Mustang stayed behind after the assembly adjourned. He pulled Fury aside, the younger man quaked in fear. He had a feeling that his report on the assembly floor had cost him his job. Mustang spoke first. “You didn't say everything up there on the podium, did you?” Fury shook his head.
“No, sir.” Mustang nodded,
“Then tell me what you left out.”
“The girl gone missing is Maes Hughes' daughter.”
“Holy shit.” Mustang closed his eyes and his brow wrinkled with cares and his lips turned down and the muscles keeping his back straight loosened and he rather visibly sagged and everything, absolutely everything, about him betrayed his fatigue.
“Shit,” he repeated.
“I'll get the wine and whatever.
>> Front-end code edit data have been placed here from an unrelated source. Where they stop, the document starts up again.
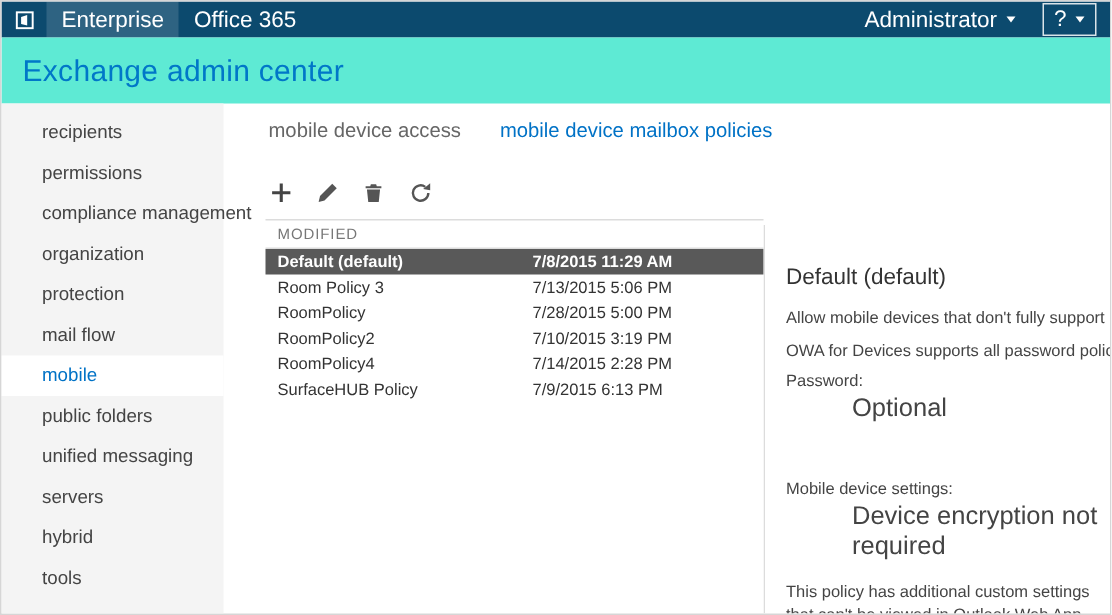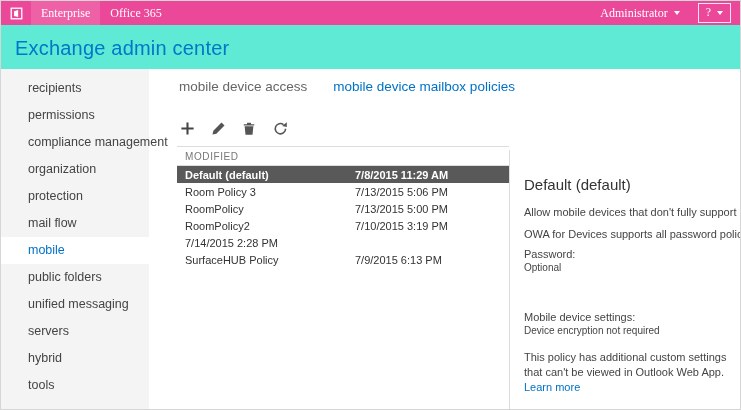--- a/index.html
+++ b/index.html
@@ -8,7 +8,7 @@
   .app { width:741px; height:410px; border:1px solid #d6d6d6; display:flex; flex-direction:column; background:#fff; overflow:hidden; }
 
   
-  .topbar { height:24px; background:#ec4899; color:#fff; display:flex; align-items:center; font-size:12px; flex-shrink:0;font-family:Liberation Serif, serif; }
+  .topbar { height:24px; background:#0c4a6e; color:#fff; display:flex; align-items:center; font-size:15px; flex-shrink:0; }
   .logo { display:flex; align-items:center; padding:0 8px 0 9px; height:100%; }
   .topbar-tab { height:100%; display:flex; align-items:center; padding:0 10px; cursor:pointer; }
   .topbar-tab.current { background:rgba(255,255,255,0.14); }

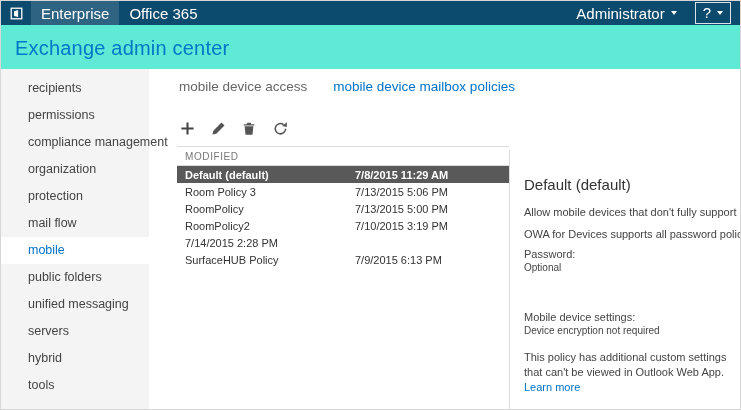--- a/index.html
+++ b/index.html
@@ -159,7 +159,7 @@
             </div>
             <div class="trow">
               <span class="c-name">RoomPolicy</span>
-              <span class="c-mod">7/13/2015 5:00 PM</span>
+              <span class="c-mod">7/28/2015 5:00 PM</span>
             </div>
             <div class="trow">
               <span class="c-name">RoomPolicy2</span>

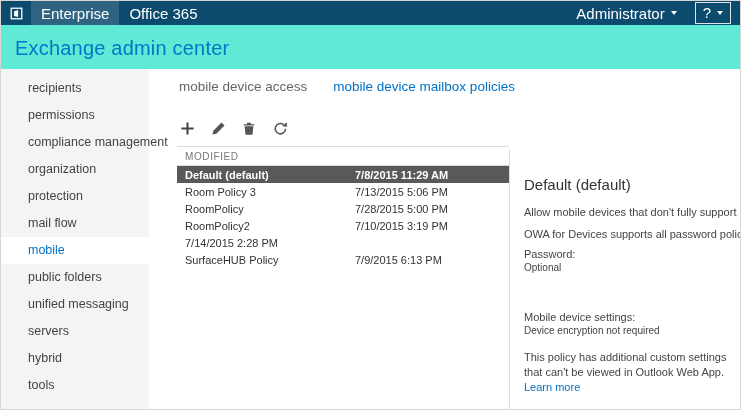--- a/index.html
+++ b/index.html
@@ -166,6 +166,7 @@
               <span class="c-mod">7/10/2015 3:19 PM</span>
             </div>
             <div class="trow">
+              <span class="c-name">RoomPolicy4</span>
               <span class="c-mod">7/14/2015 2:28 PM</span>
             </div>
             <div class="trow">

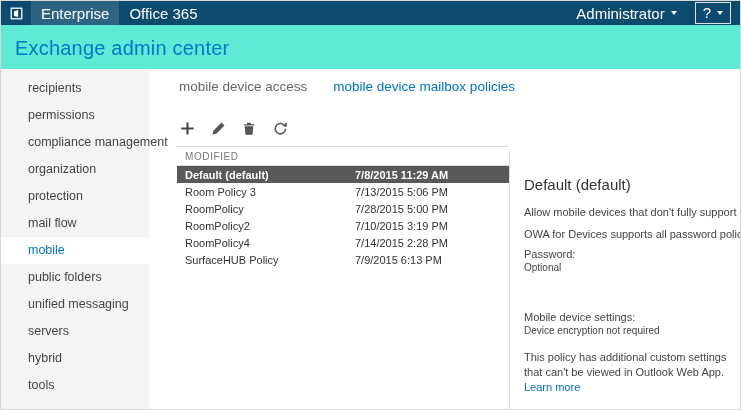--- a/index.html
+++ b/index.html
@@ -56,7 +56,7 @@
   .d-line { font-size:11px; color:#444; margin-bottom:10px; white-space:nowrap; overflow:hidden; }
   .d-line.gap-after-sm { margin-bottom:8px; }
   .d-label { font-size:11px; color:#444; margin-bottom:2px; white-space:nowrap; }
-  .d-value { font-size:10px; color:#444; }
+  .d-value { font-size:17px; color:#444;margin-left:44px; }
   .d-value.big-gap { margin-bottom:38px; }
   .d-value.mid-gap { margin-bottom:14px; }
   .d-note { font-size:11px; color:#444; line-height:1.35; padding-right:10px; }

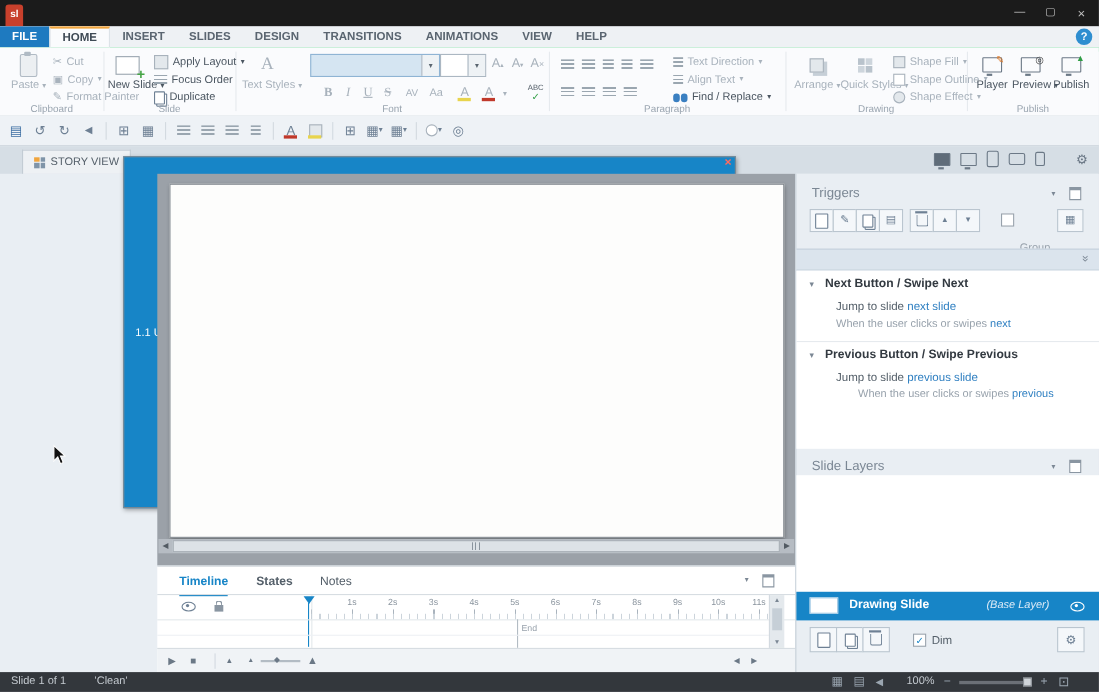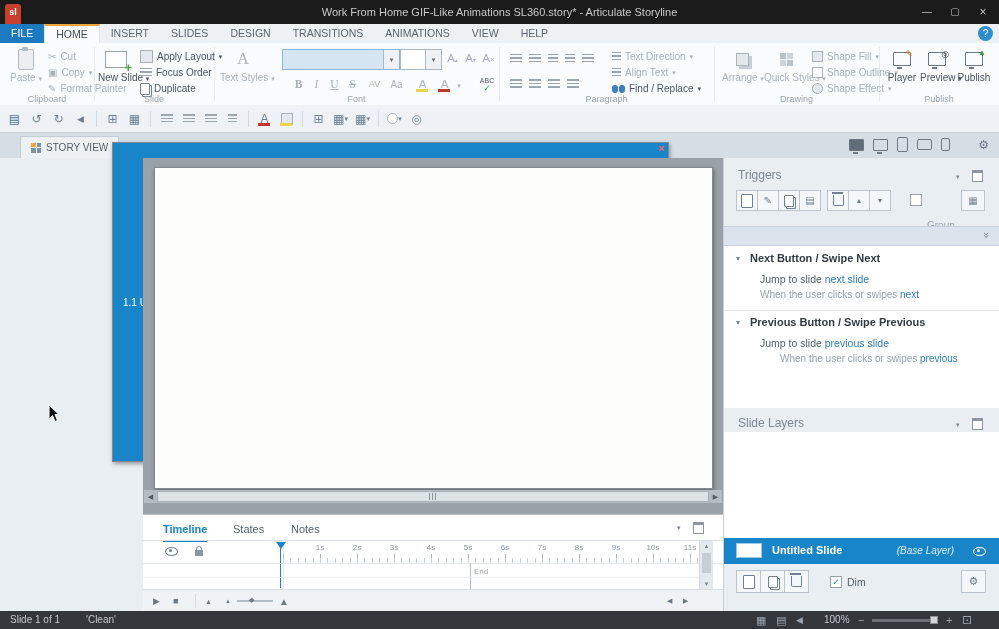--- a/index.html
+++ b/index.html
@@ -130,7 +130,6 @@
 
   <div class="titlebar">
     <div class="applogo">sl</div>
-    <div class="wtitle">Work From Home GIF-Like Animations SL360.story* - Articulate Storyline</div>
     <div class="wctrls">
       <span class="wbtn">—</span>
       <span class="wbtn">▢</span>

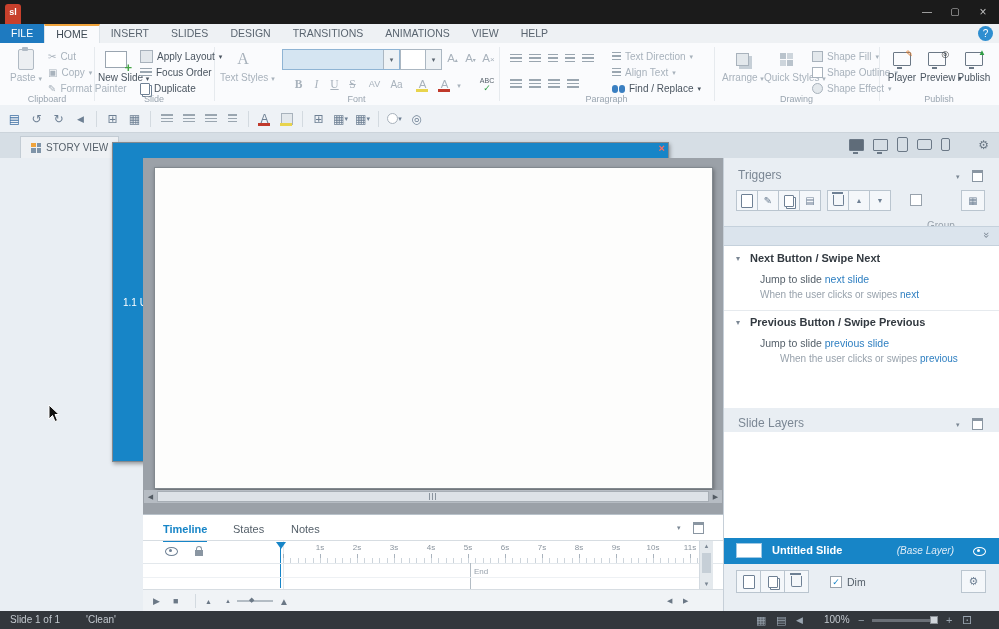--- a/index.html
+++ b/index.html
@@ -12,7 +12,7 @@
   .wctrls{position:absolute;right:2px;top:0;height:24px;display:flex;}
   .wbtn{width:28px;height:24px;color:#c2c2c2;font-size:10px;text-align:center;line-height:24px;}
   
-  .tabrow{position:absolute;left:0;top:24px;width:999px;height:19px;background:#eef1f4;border-bottom:4px solid #22c55e;display:flex;}
+  .tabrow{position:absolute;left:0;top:24px;width:999px;height:19px;background:#eef1f4;border-bottom:4px solid #22c55e;display:flex;font-weight:bold;}
   .rtab{padding:0 11px;font-size:10.5px;line-height:19px;color:#5a6570;white-space:nowrap;}
   .rtab.file{background:#1e7ac0;color:#fff;}
   .rtab.active{background:#fafbfd;border-left:1px solid #dde3e8;border-right:1px solid #dde3e8;border-top:2px solid #f0a43c;line-height:17px;color:#3f4a55;}

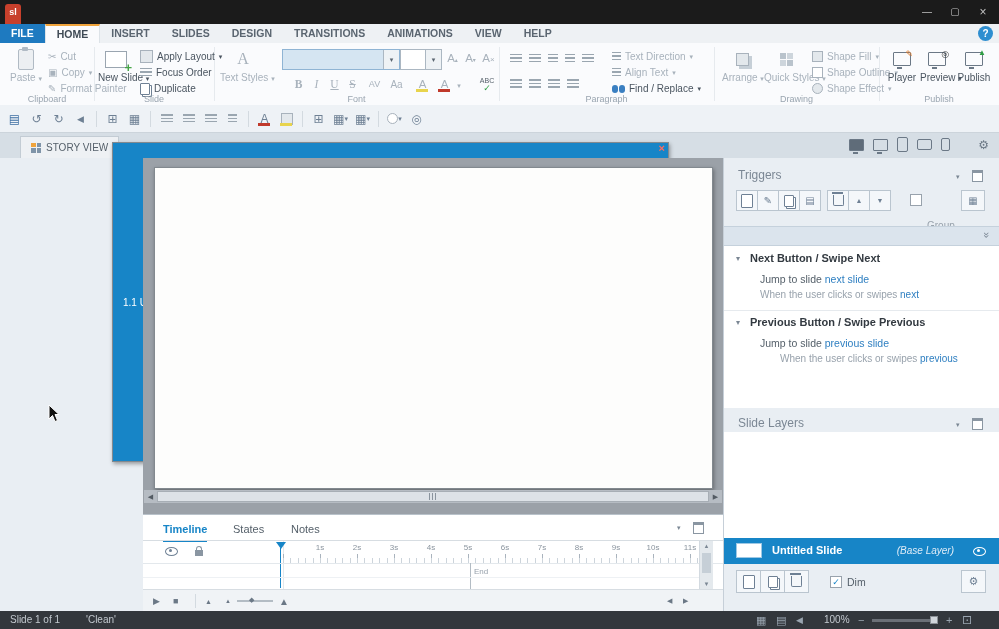--- a/index.html
+++ b/index.html
@@ -409,7 +409,7 @@
 
   <div class="timeline">
     <span class="ttab active" style="left:20px;">Timeline</span>
-    <span class="ttab" style="left:90px;">States</span>
+    <span class="ttab" style="left:90px;font-weight:bold;">States</span>
     <span class="ttab" style="left:148px;">Notes</span>
     <span class="dd" style="position:absolute;left:534px;top:9px;color:#7b8794;">▾</span>
     <span class="i-float" style="position:absolute;left:550px;top:7px;"></span>

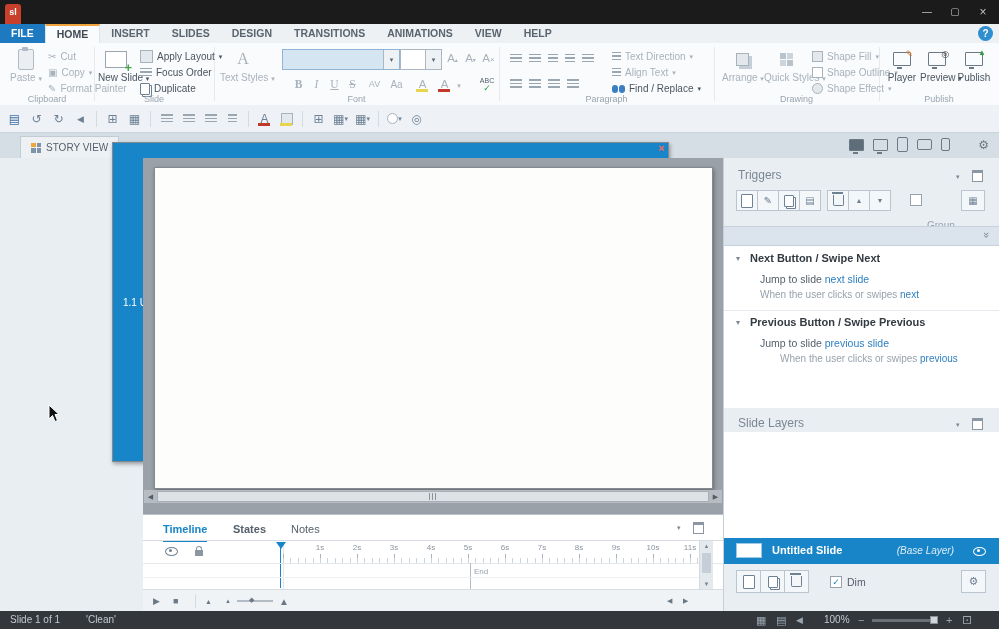--- a/index.html
+++ b/index.html
@@ -521,7 +521,7 @@
     <div class="whitearea" style="top:274px;height:106px;"></div>
     <div class="selrow">
       <span style="position:absolute;left:12px;top:5px;width:26px;height:15px;background:#fff;border:1px solid #9ec8e4;box-sizing:border-box;"></span>
-      <span style="position:absolute;left:48px;top:6px;color:#fff;font-size:11px;font-weight:bold;">Untitled Slide</span>
+      <span style="position:absolute;left:48px;top:6px;color:#fff;font-size:11px;font-weight:bold;">Drawing Slide</span>
       <span style="position:absolute;right:46px;top:7px;color:#ddebf7;font-size:10px;font-style:italic;">(Base Layer)</span>
       <span class="i-eye white" style="position:absolute;right:14px;top:9px;"></span>
     </div>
It's going to be a long night. A long, long night.”
“Hurry, will ya? I think I need a drink already.”
“I don't promise it won't be empty by the time I get back.”
“Then bring two. Or four, just bring as much as you can carry, Riza will want some, too.”
Fury sighed, “yes, sir.”
 
-----Elysia hadn't spoken to Winry or Riza for the past five months and she had only spoken to Ed when he was teaching her alchemy. It was some surprise, then, when one night at the dinner table, she burst out in a rage without, so far as anyone could tell, a particular stimulus.
“When are you going to fucking tell me?”
“Huh?” Ed didn't get it.
“It's been one hundred forty two days, and you still haven't told me.”
“Told you what?”
“That my Mom was dead,” she held out a small newspaper article she apparently had clipped out some time ago and had carried with her since. Ed didn't say a word.
“Why?”
Silence still.
“No response? I'll ask again. Why?”
Ed pursed his lips together into a frown. He avoided making eye contact as he spoke “we weren't sure how.”
Elysia stopped, repulsed, “you didn't know how?”
“We didn't know how,” Ed confirmed, head hanging.
`You could have just
 
 
said it.”
 
“H-How?” Winry.
“Your mom is dead. Like that.”
“B-but.”
“I've lived in an orphanage, I can take care of myself- so stop hiding things from me just because you don't think I can take it.” Elysia walked out of the room, no less angry, but quieter about it.
The table was mute for a moment, and then Winry began to sob. “Dammit, Ed, we're not good at this.”
Ed stood for a moment before relocating himself closer to girl, holding her hand.
Winry looked up and squeezed the boy's hand back. He smiled.
“No, we aren't good at this, but we're also new at it. We'll get it in time, I know we will.” They sat there for a time, hand in hand, finally facing the magnitude of their undertaking, their decision to be parents. It was as if they had tripped upon a stone, only to look up and see a mountain before them, a mountain they needed to climb. In that moment, they stood staring in awe at the mountain and, trusting only in themselves and in one another, grabbed a small crevice in the rock's face, beginning to climb.
Riza, now a next door neighbor, walked in. She saw the couple, whether they knew they were one or not, and hesitated. But it couldn't be helped.
“Ed,” she said. He looked up. “We're being called back to active duty, we report to headquarters tomorrow.”
And then the sandstone they had held as granite but a few moments ago crumbled in their hands and they fell. Winry sobbed once more; Ed's arms instinctively wrapped around her. He nodded to Riza before turning his attention back to Winry.
“C'mon, let's get some sleep.” He half-dragged the still crying Winry to her bed. His bed was across the hall, turning to go to it he found his movement arrested by a hand clinging to his automail arm. Looking at her, he understood perfectly.
Don't leave me, not until you have to.
Ed nodded and lay down next to her. Everything was so chaotic, nothing was constant, nothing, human flesh grabbed engineered steel and flesh and steel, holding eachother through the night, slept.